Led by Harvard’s Making Caring Common project, the Caring Schools #CommonGood campaign aims to motivate schools to take action to help mend our country’s fractures and strengthen democracy. “We are proud to be recognized for our research-driven, Head-to-Heart mission,” Shulamith High Principal Rina Zerykier said in a news release.

The campaign seeks to advance the following specific goals by working with schools nationwide:

Deepen students’ care for others and their communities;

Increase equity and access for all students in the college admissions process; and

Reduce excessive achievement pressure in communities where it is detrimental to students.

These goals align with and build on Making Caring Common’s successful Turning the Tide initiative that has engaged more than 175 college admissions offices nationwide. Making Caring Common, a project of the Harvard Graduate School of Education, helps educators, parents, and communities raise children who are caring, responsible to their communities, and committed to justice.

“Shulamith High School is proud to be an early leader in joining The Making Caring Common Project,” Ricky Gaerman, the school’s director of Student Learning, said in the release. “We look forward to working with the Harvard Graduate School of Education and our school community, to make our commitment to building a constructive community of character and caring — for each other and the larger world — a reality.”

“Our country is at a crossroads,” said Dr. Richard Weissbourd, Senior Lecturer at the Harvard Graduate School of Education and Faculty Director of the Making Caring Common project. “We need to mobilize the great strengths of Americans to prepare young people to build strong, inclusive communities and to protect democracy. This work has perhaps never been more important.”

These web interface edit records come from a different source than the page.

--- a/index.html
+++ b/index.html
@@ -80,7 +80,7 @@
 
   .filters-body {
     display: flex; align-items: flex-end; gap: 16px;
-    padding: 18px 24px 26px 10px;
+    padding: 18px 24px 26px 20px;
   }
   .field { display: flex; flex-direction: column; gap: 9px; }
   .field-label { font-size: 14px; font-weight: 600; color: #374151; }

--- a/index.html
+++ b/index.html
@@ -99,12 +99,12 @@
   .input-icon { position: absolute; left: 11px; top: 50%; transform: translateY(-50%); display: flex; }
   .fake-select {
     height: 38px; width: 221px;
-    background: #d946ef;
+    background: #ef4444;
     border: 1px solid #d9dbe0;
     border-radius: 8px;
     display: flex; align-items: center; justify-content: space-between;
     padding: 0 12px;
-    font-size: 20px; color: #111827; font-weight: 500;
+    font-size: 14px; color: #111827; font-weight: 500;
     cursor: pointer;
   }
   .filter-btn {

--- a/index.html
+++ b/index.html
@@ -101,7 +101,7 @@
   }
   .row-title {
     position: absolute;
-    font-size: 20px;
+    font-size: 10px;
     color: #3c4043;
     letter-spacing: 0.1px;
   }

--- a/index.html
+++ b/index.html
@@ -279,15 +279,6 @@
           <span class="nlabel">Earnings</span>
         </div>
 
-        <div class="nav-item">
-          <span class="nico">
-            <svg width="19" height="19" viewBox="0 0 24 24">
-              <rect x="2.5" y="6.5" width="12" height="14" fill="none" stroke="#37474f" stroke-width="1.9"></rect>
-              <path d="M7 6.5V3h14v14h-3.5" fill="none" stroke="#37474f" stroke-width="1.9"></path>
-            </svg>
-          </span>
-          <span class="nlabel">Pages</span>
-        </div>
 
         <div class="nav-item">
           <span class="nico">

As an “early leader” to the program, Shulamith High School commits to strengthening its evidence-based social and emotional learning and character education. “Research suggests that character education and social-emotional programs are effective tools in building empathy, social awareness, and kindness in teenagers today,” Gaerman said. “It is integral that our students learn to truly understand Areyvut — what it means to care for others and take responsibility for their community,” added Zerykier.